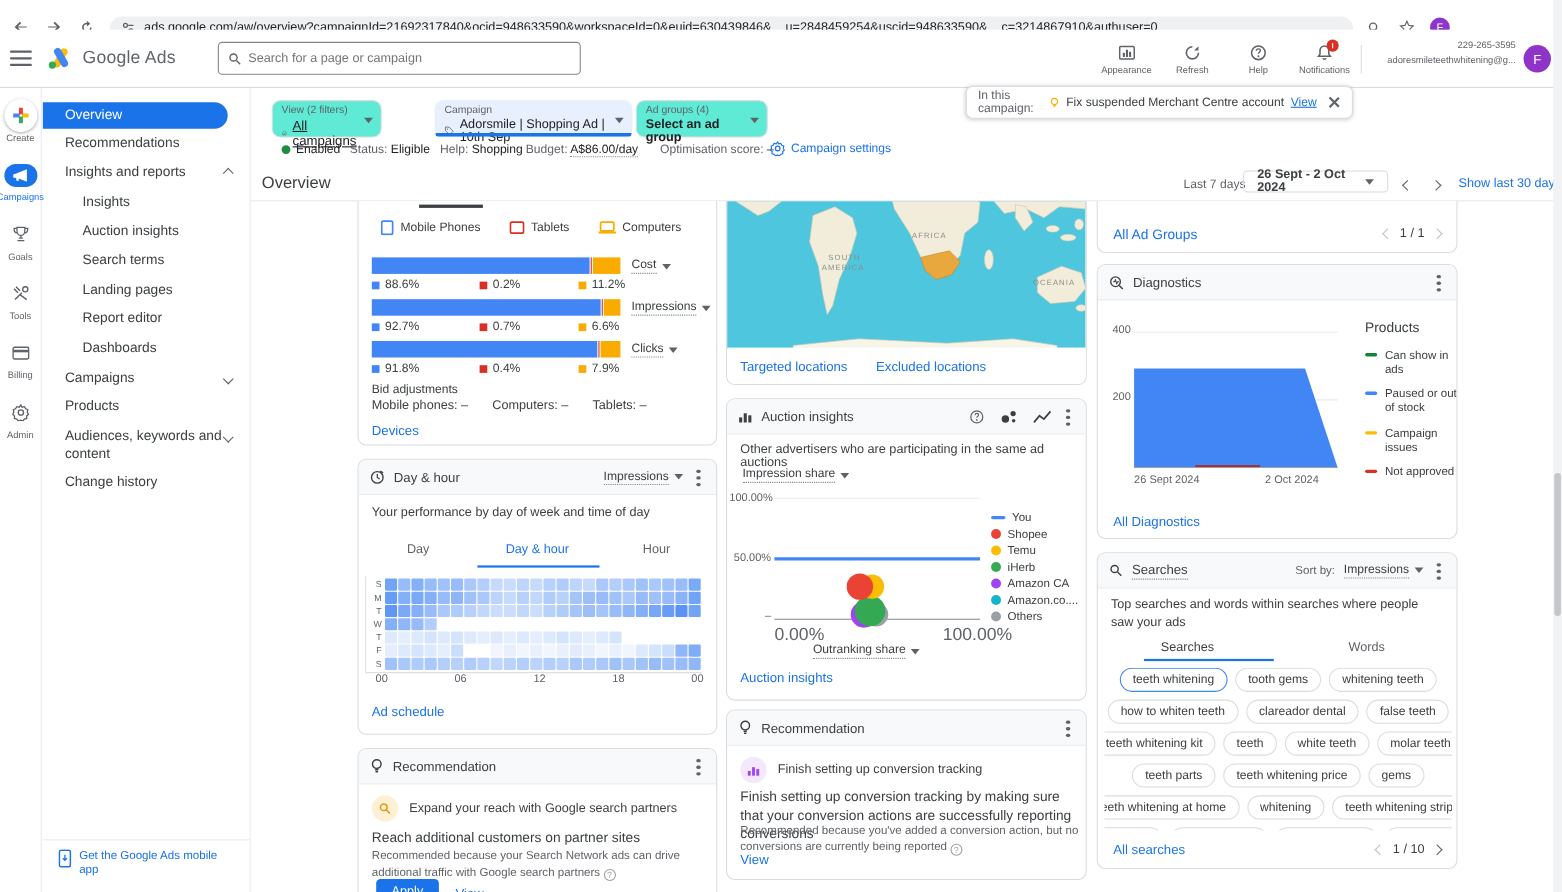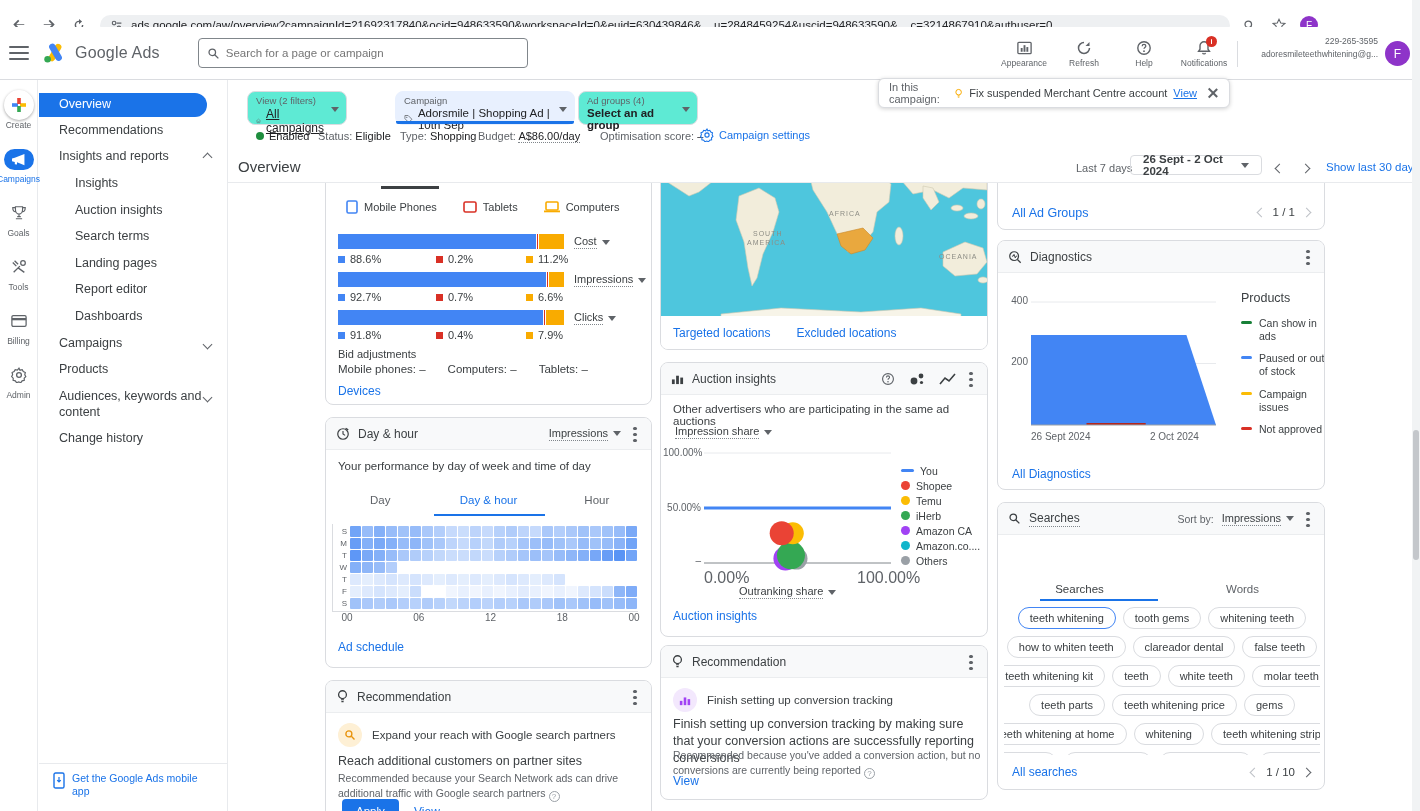--- a/index.html
+++ b/index.html
@@ -440,21 +440,21 @@
     </div>
     <span class="tri"></span>
   </div>
 
   <div id="status-row">
     <span id="st-enabled">
         <span class="gdot"></span>
         <span>Enabled</span>
       </span>
     <span id="st-0"><span>Status:</span> <span class="sv">Eligible</span></span>
-    <span id="st-1"><span>Type:</span> <span class="sv">Shopping</span></span>
+    <span id="st-1"><span>Help:</span> <span class="sv">Shopping</span></span>
     <span id="st-2"><span>Budget:</span> <span class="sv dotted">A$86.00/day</span></span>
     <span id="st-3"><span>Optimisation score:</span> <span class="sv">–</span></span>
     <span id="st-settings">
       <svg width="14" height="14" viewBox="0 0 16 16">
           <path d="M8 1.2l1 2 2.2-.5 1.1 1.9 2 .9-.5 2.2 1 1.9-1.6 1.6.1 2.2-2.2.5-1.3 1.8-2.1-.8-2.1.8-1.3-1.8-2.2-.5.1-2.2L.6 9.6l1-1.9-.5-2.2 2-.9 1.1-1.9 2.2.5z" fill="none" stroke="#1a73e8" stroke-width="1.2"></path>
           <circle cx="8" cy="8" r="2.4" fill="none" stroke="#1a73e8" stroke-width="1.3"></circle>
         </svg>
       <span>Campaign settings</span>
     </span>
   </div>
@@ -1064,20 +1064,21 @@
           </svg>
         <span class="sel-label" style="font-size:12px">Searches</span>
         <span class="sp"></span>
         <span style="font-size:10.5px;color:#5f6368">Sort by:</span>
         <span class="sel-wrap">
             <span class="sel-label">Impressions</span>
             <span class="tri"></span>
           </span>
         <span class="kebab"></span>
       </div>
+      <div id="sr-desc">Top searches and words within searches where people saw your ads</div>
       <div id="sr-tabs">
           <div class="sr-tab active">Searches</div>
           <div class="sr-tab">Words</div>
         </div>
       <div id="sr-underline"></div>
       <div id="chips-wrap">
           <div class="chip-row">
             <span class="schip sel">teeth whitening</span>
             <span class="schip">tooth gems</span>
             <span class="schip">whitening teeth</span>

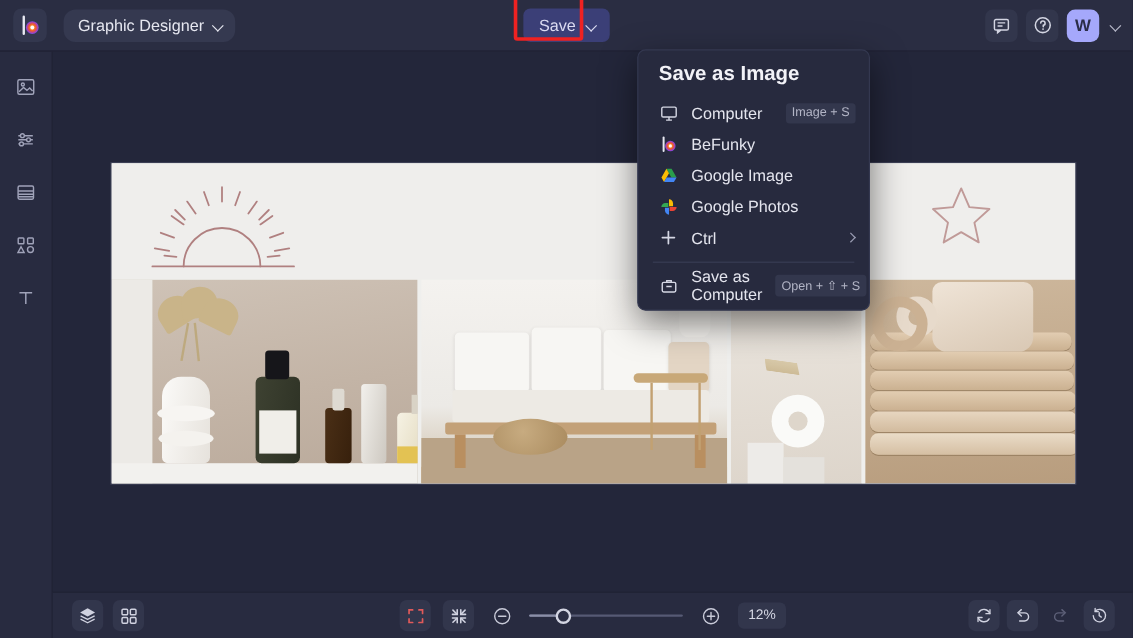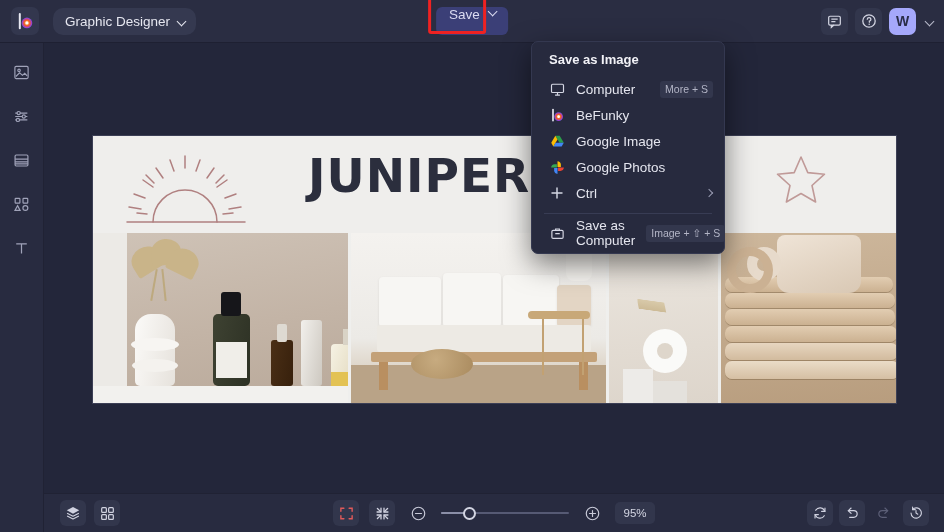--- a/index.html
+++ b/index.html
@@ -43,21 +43,21 @@
     display:flex; align-items:center; gap:16px;
   }
   .btn-open{
     height:28px; padding:0 11px 0 13px; border-radius:6px;
     background:#353950; display:flex; align-items:center; gap:8px;
     font-size:13.5px; color:#dfe0ea; cursor:pointer;
   }
   .save-wrap{ position:relative; }
   .btn-save{
     height:28px; padding:0 11px 0 13px; border-radius:6px;
-    background:#3b3f77; display:flex; gap:8px;
+    background:#3b3f77; display:flex; align-items:center; gap:8px;
     font-size:13.5px; color:#dcdcf2; cursor:pointer;
   }
   .annot-box{
     position:absolute; left:-8px; top:-10px; width:58px; height:37px;
     border:3px solid #ef2222; border-radius:3px; pointer-events:none;
   }
   .right-group{
     position:absolute; right:10px; display:flex; align-items:center; gap:7px;
   }
   .icon-sq{
@@ -181,21 +181,21 @@
         border:10px solid #e7dacb; border-radius:50%; background:transparent; }
 
   
   #menu{
     position:absolute; left:531px; top:41px; width:194px;
     background:#272a3e; border:1px solid #343850; border-radius:7px;
     box-shadow:0 10px 28px rgba(0,0,0,.5);
     padding:9px 0 7px; z-index:60;
   }
   .menu-title{
-    font-size:13px; font-weight:bold; color:#f2f2f7;
+    font-size:17px; font-weight:bold; color:#f2f2f7;
     padding:1px 0 9px 17px;
   }
   .menu-item{
     height:26px; display:flex; align-items:center; gap:11px;
     padding:0 11px 0 17px; cursor:pointer; font-size:13.5px; color:#e4e5ee;
   }
   .mi-ico{ width:16px; height:16px; display:flex; align-items:center; justify-content:center; flex:none; }
   .mi-label{ flex:1; }
   .kbd{
     font-size:10.5px; color:#b3b5c6; background:#33374d;
@@ -335,21 +335,20 @@
     <svg width="17" height="17" viewBox="0 0 18 18" fill="none" stroke="#a0a3b9" stroke-width="1.3">
       <path d="M3.4 4.2h11.2M9 4.2v10"></path>
     </svg>
   </div>
 </div>
 
 <div id="workspace">
   <div id="canvas">
 
     <div class="band-top">
-      <div class="headline">JUNIPER</div>
 
       <svg class="sun-art" viewBox="0 0 150 76">
         <g stroke="#b08080" stroke-width="1.5" fill="none" stroke-linecap="round">
           <path d="M38 72 A32 32 0 0 1 102 72"></path>
           <path d="M12 72 H130"></path>
           <path d="M70 6 v12 M55 10 l4 11 M85 10 l-4 11
                    M41 18 l7 10 M99 18 l-7 10
                    M28 30 l10 7 M112 30 l-10 7
                    M19 44 l11 4 M121 44 l-11 4
                    M14 57 l12 2 M126 57 l-12 2
@@ -434,21 +433,21 @@
   <div class="menu-title">Save as Image</div>
 
   <div class="menu-item">
     <span class="mi-ico">
       <svg width="15" height="15" viewBox="0 0 16 16" fill="none" stroke="#d5d7e4" stroke-width="1.25">
         <rect x="1.6" y="2.4" width="12.8" height="8.8" rx="1.2"></rect>
         <path d="M5.4 14h5.2M8 11.2V14"></path>
       </svg>
     </span>
     <span class="mi-label">Computer</span>
-    <span class="kbd">More + S</span>
+    <span class="kbd">Image + S</span>
   </div>
 
   <div class="menu-item">
     <span class="mi-ico">
       <svg width="15" height="15" viewBox="0 0 20 20">
         <defs>
           <radialGradient id="lg2" cx="50%" cy="50%" r="60%">
             <stop offset="0%" stop-color="#ffd54a"></stop>
               <stop offset="45%" stop-color="#f05a28"></stop>
             <stop offset="75%" stop-color="#9b3fd1"></stop>
@@ -499,21 +498,21 @@
   <div class="menu-sep"></div>
 
   <div class="menu-item">
     <span class="mi-ico">
       <svg width="15" height="15" viewBox="0 0 16 16" fill="none" stroke="#d5d7e4" stroke-width="1.25">
         <rect x="2" y="4.6" width="12" height="8.6" rx="1.3"></rect>
         <path d="M6 4.6V3.2h4v1.4M5.6 8.2h4.8"></path>
       </svg>
     </span>
     <span class="mi-label">Save as Computer</span>
-    <span class="kbd">Image + ⇧ + S</span>
+    <span class="kbd">Open + ⇧ + S</span>
   </div>
 </div>
 
 <div id="bottombar">
 
   <div class="bb-left">
     <div class="bb-btn">
       <svg width="16" height="16" viewBox="0 0 18 18" fill="none" stroke="#d0d2e0" stroke-width="1.2" stroke-linejoin="round">
         <path d="M9 2.2 L16 6 L9 9.8 L2 6 Z" fill="#d0d2e0" stroke="none"></path>
         <path d="M2.4 9.2 L9 12.6 L15.6 9.2"></path>
@@ -556,21 +555,21 @@
       <div class="knob" style="left: 22.16px;"></div>
     </div>
 
     <div class="bb-btn bb-plain">
       <svg width="17" height="17" viewBox="0 0 18 18" fill="none" stroke="#c8cad8" stroke-width="1.25">
         <circle cx="9" cy="9" r="6.6"></circle>
           <path d="M5.8 9h6.4M9 5.8v6.4" stroke-linecap="round"></path>
       </svg>
     </div>
 
-    <div class="zoom-val">95%</div>
+    <div class="zoom-val">12%</div>
   </div>
 
   <div class="bb-right">
     <div class="bb-btn">
       <svg width="16" height="16" viewBox="0 0 18 18" fill="none" stroke="#d0d2e0" stroke-width="1.25" stroke-linecap="round">
         <path d="M14.4 7.2A5.6 5.6 0 0 0 4.2 6"></path>
         <path d="M3.6 10.8a5.6 5.6 0 0 0 10.2 1.2"></path>
         <path d="M14.6 3.4v3.8h-3.8M3.4 14.6v-3.8h3.8"></path>
       </svg>
     </div>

#### About this exercise
Print exactly the lines from the one containing "9.2 L9 12.6" through the last line of the records above, both included.

#### Solved exercise
         <path d="M2.4 9.2 L9 12.6 L15.6 9.2"></path>
@@ -556,21 +555,21 @@
       <div class="knob" style="left: 22.16px;"></div>
     </div>
 
     <div class="bb-btn bb-plain">
       <svg width="17" height="17" viewBox="0 0 18 18" fill="none" stroke="#c8cad8" stroke-width="1.25">
         <circle cx="9" cy="9" r="6.6"></circle>
           <path d="M5.8 9h6.4M9 5.8v6.4" stroke-linecap="round"></path>
       </svg>
     </div>
 
-    <div class="zoom-val">95%</div>
+    <div class="zoom-val">12%</div>
   </div>
 
   <div class="bb-right">
     <div class="bb-btn">
       <svg width="16" height="16" viewBox="0 0 18 18" fill="none" stroke="#d0d2e0" stroke-width="1.25" stroke-linecap="round">
         <path d="M14.4 7.2A5.6 5.6 0 0 0 4.2 6"></path>
         <path d="M3.6 10.8a5.6 5.6 0 0 0 10.2 1.2"></path>
         <path d="M14.6 3.4v3.8h-3.8M3.4 14.6v-3.8h3.8"></path>
       </svg>
     </div>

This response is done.